* ACTION ITEM *
Copied exactly and without pictures, the lines from the beginning of the entries through the one that holds "row 2000-02-03: 1.097" should form the entire reply.
● ● ● ●
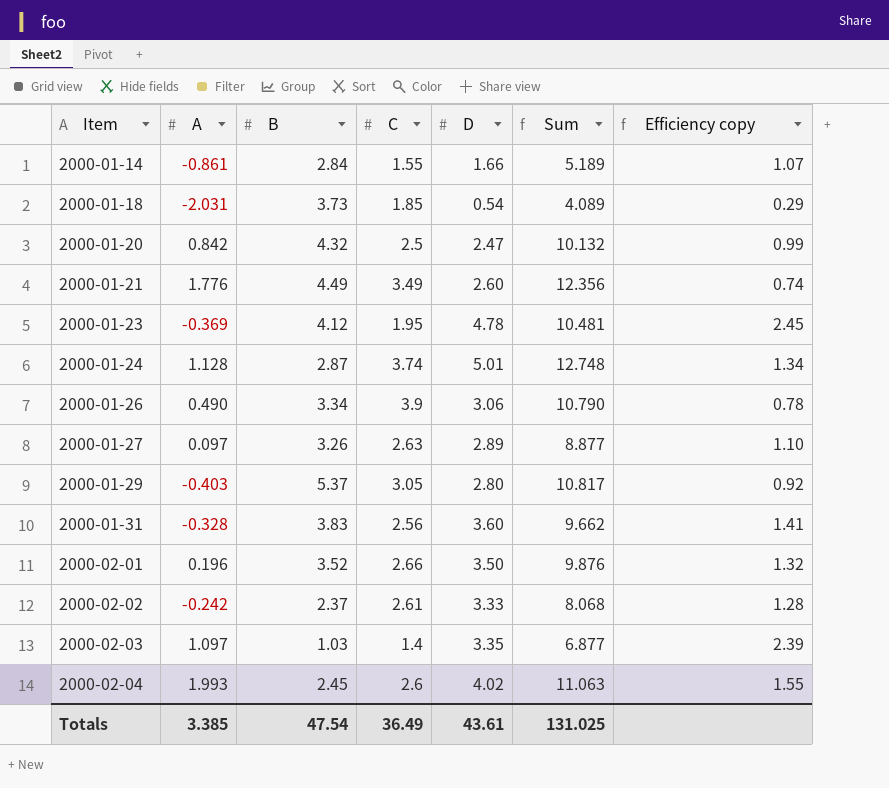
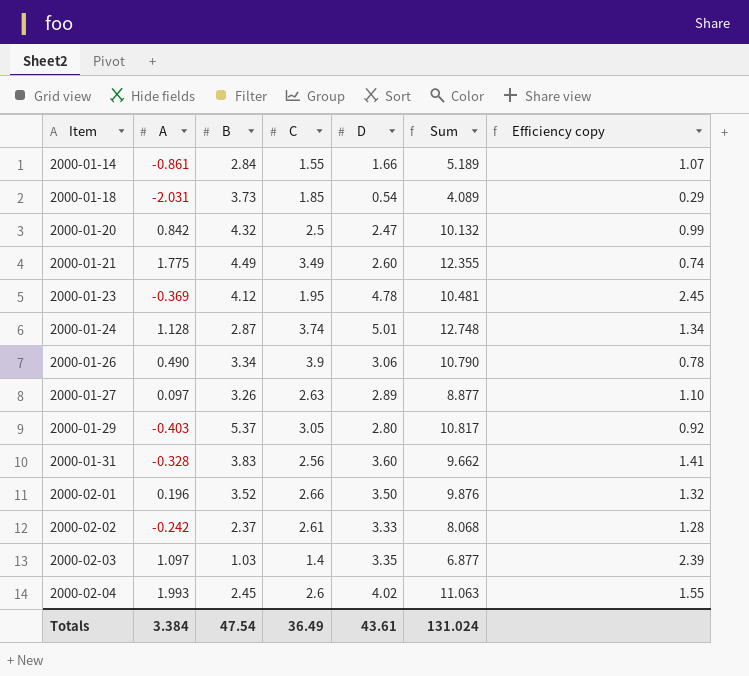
2000-01-21 | A: 1.776 -> 1.775
2000-01-21 | Sum: 12.356 -> 12.355
Totals | A: 3.385 -> 3.384
Totals | Sum: 131.025 -> 131.024

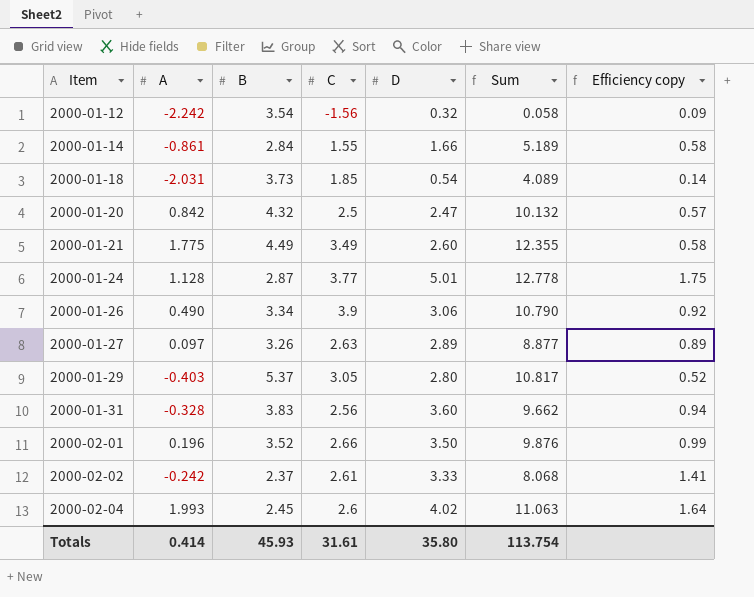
column Efficiency copy | formula: [D] / [C] -> [D] / [B]
row 2000-01-23: -0.369 | 4.12 | 1.95 | 4.78 | 10.481 | 2.45 -> none
row 2000-02-03: 1.097 | 1.03 | 1.4 | 3.35 | 6.877 | 2.39 -> none
row 2000-01-12: none -> -2.242 | 3.54 | -1.56 | 0.32 | 0.058 | 0.09
2000-01-24 | C: 3.74 -> 3.77
2000-01-24 | Sum: 12.748 -> 12.778
Totals | A: 3.384 -> 0.414
Totals | B: 47.54 -> 45.93
Totals | C: 36.49 -> 31.61
Totals | D: 43.61 -> 35.80
Totals | Sum: 131.024 -> 113.754

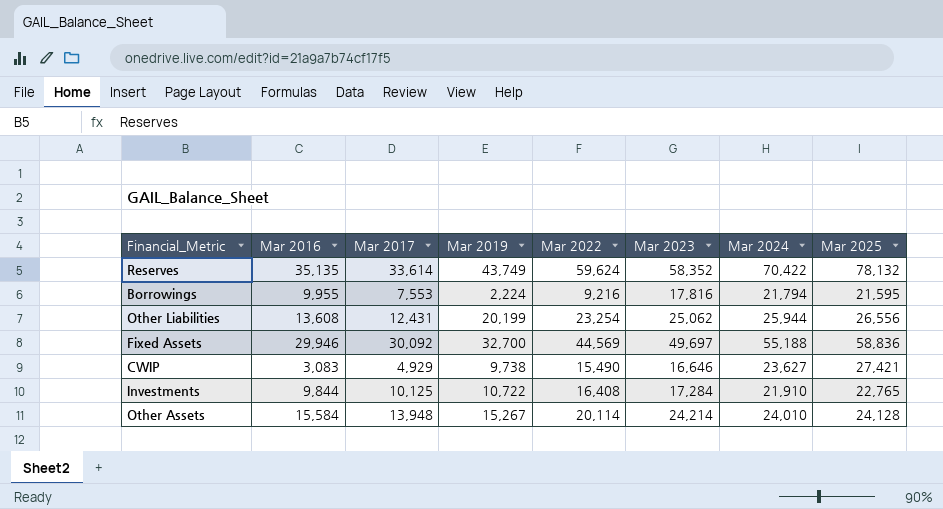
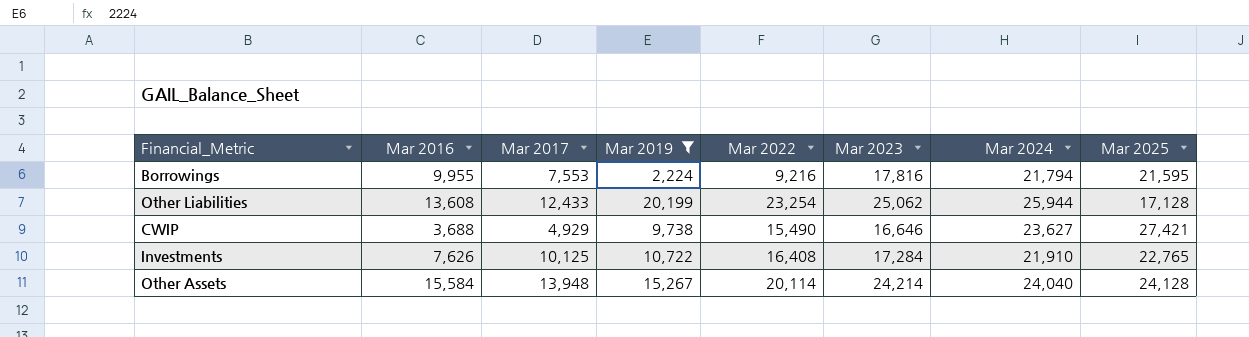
filter: none -> Mar 2019 <= 20,199
Other Liabilities | Mar 2017: 12,431 -> 12,433
Other Liabilities | Mar 2025: 26,556 -> 17,128
CWIP | Mar 2016: 3,083 -> 3,688
Investments | Mar 2016: 9,844 -> 7,626
Other Assets | Mar 2024: 24,010 -> 24,040

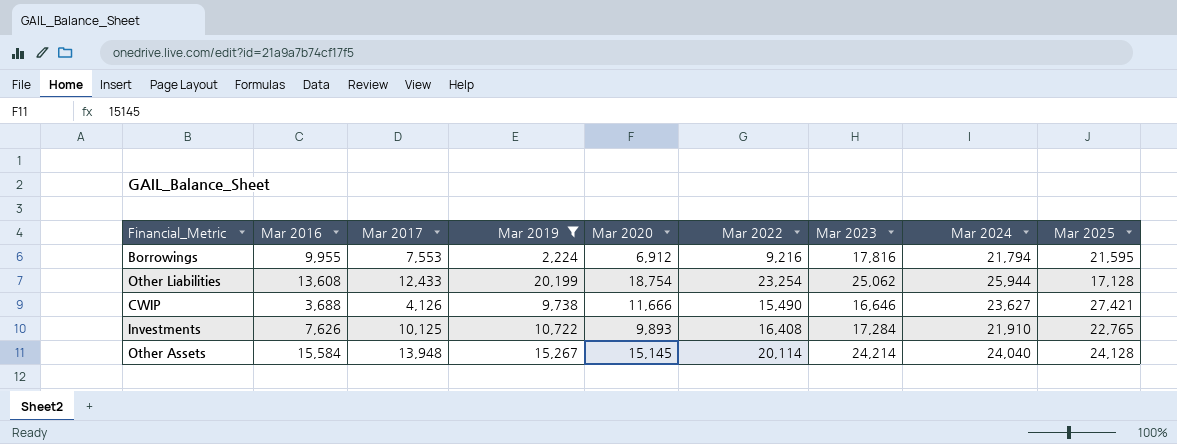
column Mar 2020 | position: none -> 5
CWIP | Mar 2017: 4,929 -> 4,126

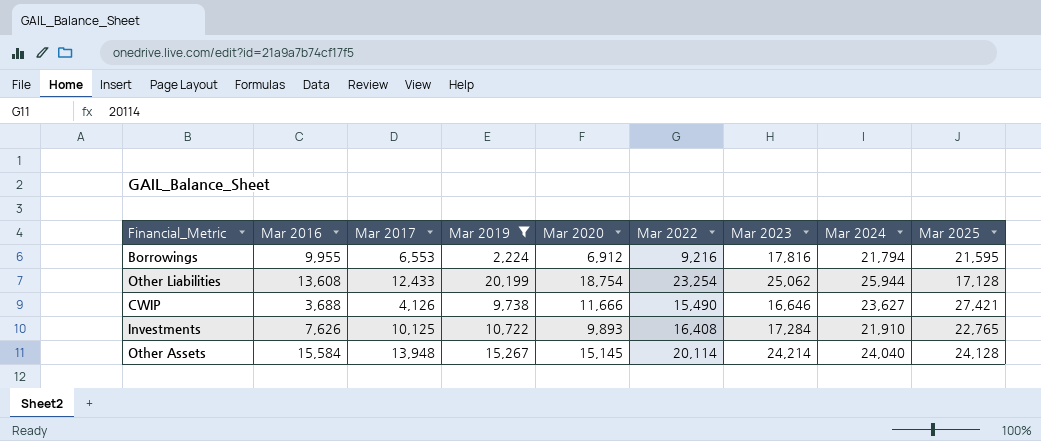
Borrowings | Mar 2017: 7,553 -> 6,553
● ● ● ●
* WRITTEN SOLUTION *
2000-01-21 | A: 1.776 -> 1.775
2000-01-21 | Sum: 12.356 -> 12.355
Totals | A: 3.385 -> 3.384
Totals | Sum: 131.025 -> 131.024

column Efficiency copy | formula: [D] / [C] -> [D] / [B]
row 2000-01-23: -0.369 | 4.12 | 1.95 | 4.78 | 10.481 | 2.45 -> none
row 2000-02-03: 1.097 | 1.03 | 1.4 | 3.35 | 6.877 | 2.39 -> none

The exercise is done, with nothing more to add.